Facebook is programmed to stir up baser emotions: Monetizing hate
Representational image.: Unsplash |
Frances Haugen’s assertion seems believable when the company’s revenue figures are scrutinized. The data scientist, who worked in the ‘civic misinformation’ section of the social media platform, has been saying that Facebook adopts the strategies it does because it helps the company make more money, actioning “no more than 3-5 per cent of the hate encountered and about 6-tenths of 1% of V & I [violence and incitement]”.

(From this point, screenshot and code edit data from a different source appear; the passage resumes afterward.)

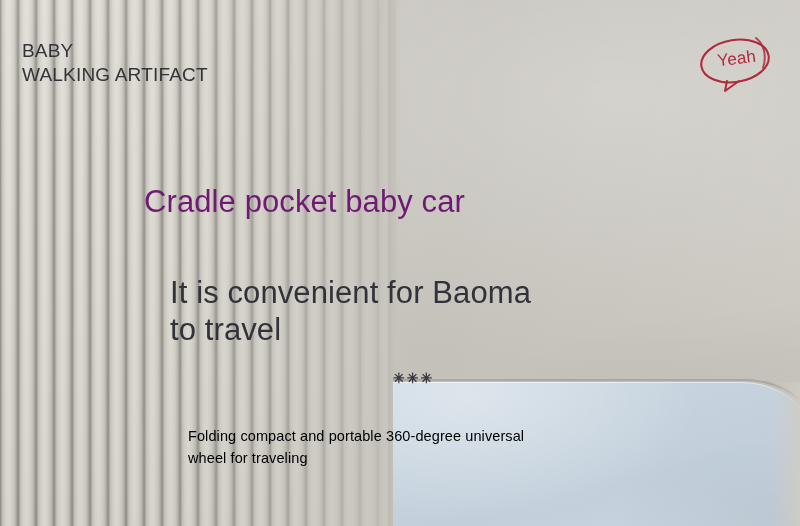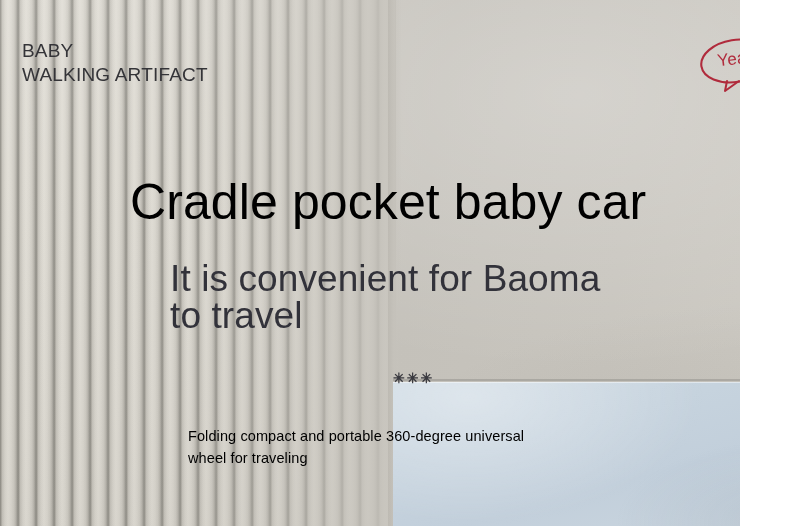"BABY" #poster { width: 740px -> 800px }
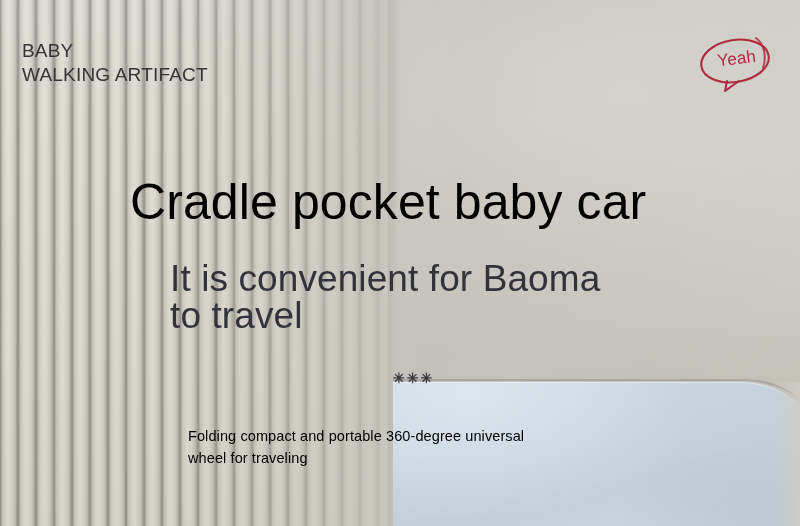"Cradle pocket baby car" .headline { color: #000000 -> #701a75; font-size: 50px -> 31px; left: 130px -> 144px }
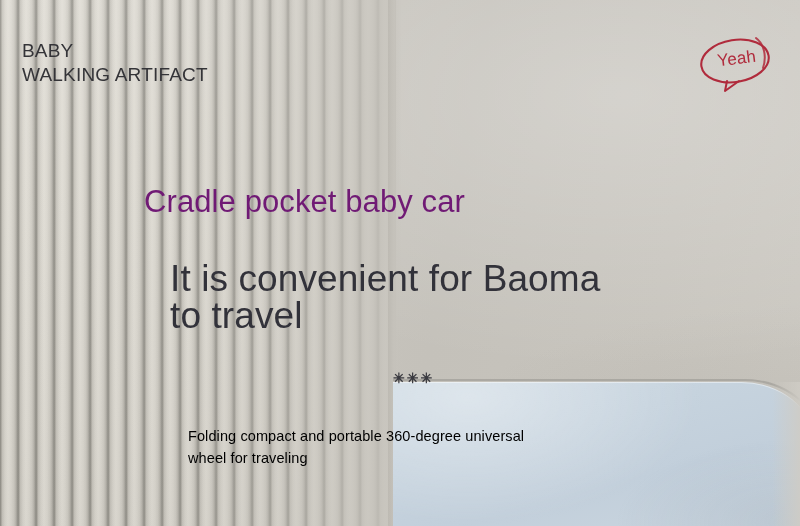"It is convenient for Baoma" .subhead { font-size: 37px -> 31px; top: 260px -> 274px }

Facebook was founded in 2004. Between 2010 and 2020, its revenue rose from $1,974 million to 61.9 billion, growing consistently year on year. Over 90 per cent of this revenue-generation is from its advertising business. Instagram was responsible for an estimated 28 per cent of all Facebook revenue in 2020. Other social media companies in the billion-dollar league are way behind, with LinkedIn at 8 billion and Twitter at 3.7 billion in 2020.
Through the period when its revenues have grown unhindered, there has been constant controversy. There was the Cambridge Analytica scandal in 2017 when it became known that Facebook had allowed its data to be mined for political targeting by a data analytics firm that was behind Donald Trump’s 2016 election campaign and also involved in the European Union referendum. In 2018, the House Intelligence Committee Minority produced evidence regarding interference in US elections. The experience in the United States of America has shown that despite House Intelligence Committee Minority procuring evidence of how the Russian government placing advertisements on Facebook amounted to targeted interference in the 2016 elections and making it publicly available, Facebook did little to make its platform safer for the 2020 presidential election.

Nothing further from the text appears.